Outra pergunta ocorria: como chegar à escola de nível superior? Obtendo resultados satisfatórios nos anos que a antecedem. Lembrando de que esse período é apenas um período, não dura a vida inteira. O que dura a vida inteira é o que vem depois. Portanto, só havia um caminho à sua frente: estudar. Agora, com uma motivação que era sua, feita com a marca das suas verdades.

Logo em seguida, aos 14 anos, Flávio fez a primeira experiência, caminho escolhido livremente. Motivado pela carreira dos seus modelos, participou de um concurso literário em sua escola e conquistou o primeiro lugar. Tudo com direito a entrega de certificado em evento solene. Era assim que queria viver: ocupado com o trabalho de falar e de escrever.
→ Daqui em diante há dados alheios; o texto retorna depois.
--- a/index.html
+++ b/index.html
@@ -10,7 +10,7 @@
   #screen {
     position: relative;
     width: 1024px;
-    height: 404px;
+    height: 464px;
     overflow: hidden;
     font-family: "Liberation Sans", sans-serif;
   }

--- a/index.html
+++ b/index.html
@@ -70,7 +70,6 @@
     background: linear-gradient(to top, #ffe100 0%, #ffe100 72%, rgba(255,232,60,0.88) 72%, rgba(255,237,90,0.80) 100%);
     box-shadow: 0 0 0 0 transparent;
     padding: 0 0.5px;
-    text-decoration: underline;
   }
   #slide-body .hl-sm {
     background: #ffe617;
Flávio concluiu que só havia um caminho à sua frente: estudar um pouco além do apenas satisfatório.

Se por um lado Flávio não dispunha de dinheiro para comprar livros, de outro ele conseguia o suficiente para comprar revistas com validade vencida, e sem capa, na única banca da cidade. Em casa, devorava não apenas os conteúdos. Ia além, e observava a arquitetura e a carpintaria de cada texto. E terminava com a leitura dos créditos e o aumento do seu número de modelos.

Também na cidade, os profissionais que lhe serviam como referência eram, naturalmente, pessoas mais velhas. Então, o quanto possível, Flávio passou a investir no relacionamento com elas. Para ele, era como se falassem a mesma língua, vivessem no mesmo universo. Com uma diferença: seus novos amigos não frequentavam aquele mundo do qual ele desejava se livrar.
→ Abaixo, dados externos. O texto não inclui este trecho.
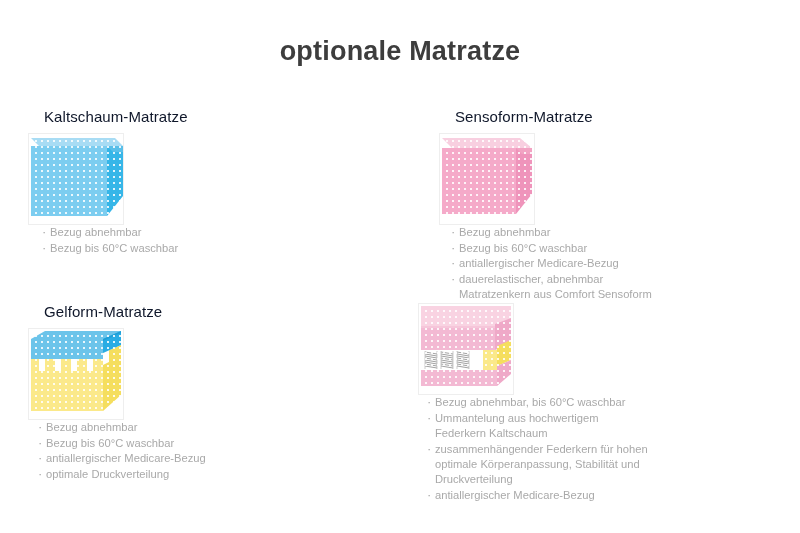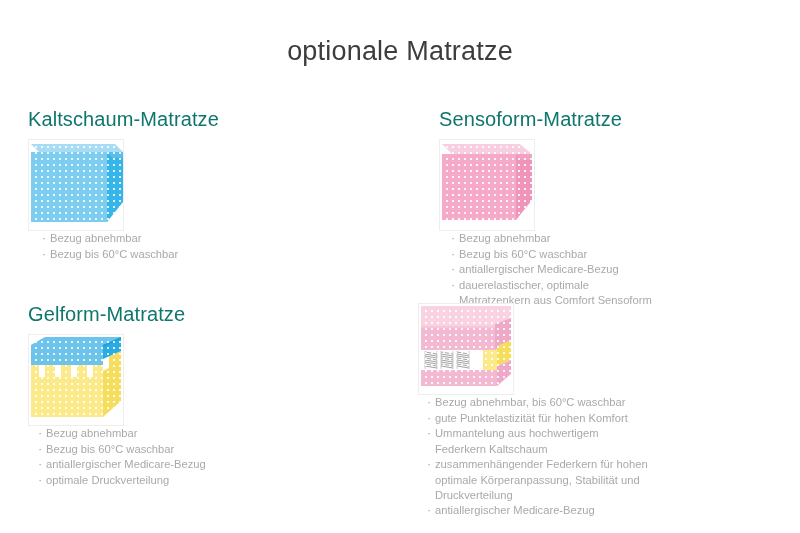--- a/index.html
+++ b/index.html
@@ -29,7 +29,7 @@
     width: 800px;
     text-align: center;
     font-size: 27px;
-    font-weight: 400;
+    font-weight: 700;
     color: #3d3d3d;
     letter-spacing: 0.2px;
   }

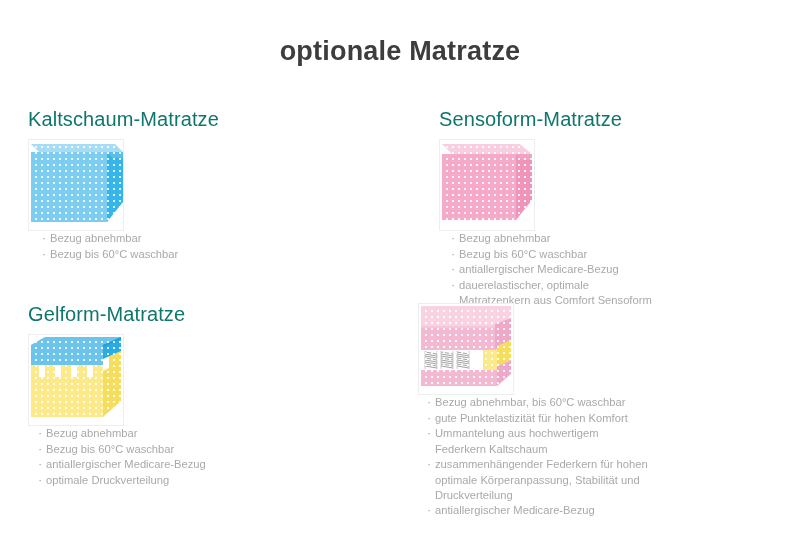--- a/index.html
+++ b/index.html
@@ -44,10 +44,10 @@
   .sec-tonnen     { left: 418px; top: 303px; width: 375px; }
 
   .sec-title {
-    font-size: 20px;
+    font-size: 15px;
     font-weight: 400;
-    color: #0f766e;
-    margin: 0 0 8px 0;
+    color: #0f172a;
+    margin: 0 0 8px 16px;
     letter-spacing: 0.1px;
     white-space: nowrap;
   }

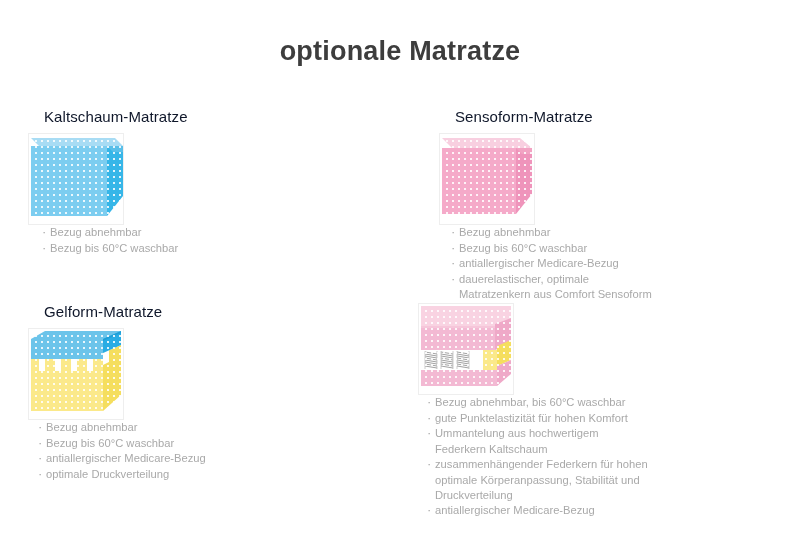--- a/index.html
+++ b/index.html
@@ -166,7 +166,7 @@
         <li>Bezug abnehmbar</li>
         <li>Bezug bis 60°C waschbar</li>
         <li>antiallergischer Medicare-Bezug</li>
-        <li>dauerelastischer, optimale
+        <li>dauerelastischer, abnehmbar
 Matratzenkern aus Comfort Sensoform</li>
       </ul>
     </div>

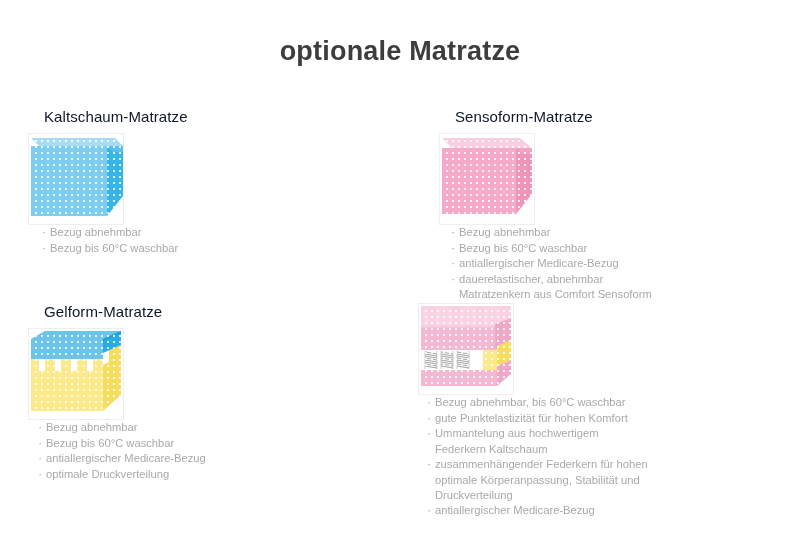--- a/index.html
+++ b/index.html
@@ -246,7 +246,6 @@
 
       <ul class="bullets">
         <li>Bezug abnehmbar, bis 60°C waschbar</li>
-        <li>gute Punktelastizität für hohen Komfort</li>
         <li>Ummantelung aus hochwertigem
 Federkern Kaltschaum</li>
         <li>zusammenhängender Federkern für hohen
Entre uma coisa e outra, Flávio apaixonou-se por uma garota que nascera no mesmo sítio que ele. A menina tinha pais bravos. Tinha irmãos bravos. E ninguém aprovou aquele romance. Flávio vivia sob ameaça velada. Flagrados juntos, um dos dois pagaria o preço da ousadia levando uma surra em praça pública. Mas o amor não poderia ser submetido a esse jugo desproporcional. Eles queriam apenas ser felizes um ao lado do outro.

E agora? O que fazer? No entanto, o encontro, inevitável, com um dos irmãos, aconteceu. Mas Flávio não dispunha de força física e da necessária habilidade para um confronto corpo a corpo com ele. O braço dele era forte. Sua determinação de fidelidade ao credo da família, contra aquele romance, era ainda mais robusta. Flávio não podia sucumbir à situação.

A saída veio de afirmações de especialistas e de depoimentos que lera há pouco em algumas revistas. A habilidade verbal e a articulação necessária para argumentar em favor da sua causa estavam disponíveis, desenvolvidas nas conversas com amigos mais velhos, quando até arriscava discutir alguns temas despretensiosos. O treinamento era constante. Nos livros e revistas, buscava conhecimentos. Nas conversas, desenvolvia habilidades e pensamento estratégico. Na vida, encontrava as motivações para usar teorias e práticas aprendidas.

Depois vieram os cursos superiores, frequentados em boas escolas, cujas portas se abriram com mais facilidade graças à eficácia de certa cultura geral acumulada durante esses anos. Vieram as aulas em universidades e o trabalho na área de Comunicação. Junto disso, veio a realização pessoal e profissional. Sem ter de pedir licença. E com a certeza de que tudo na vida é processo. Ao contrário dos palácios, na vida as cosias simplesmente não acontecem por decreto.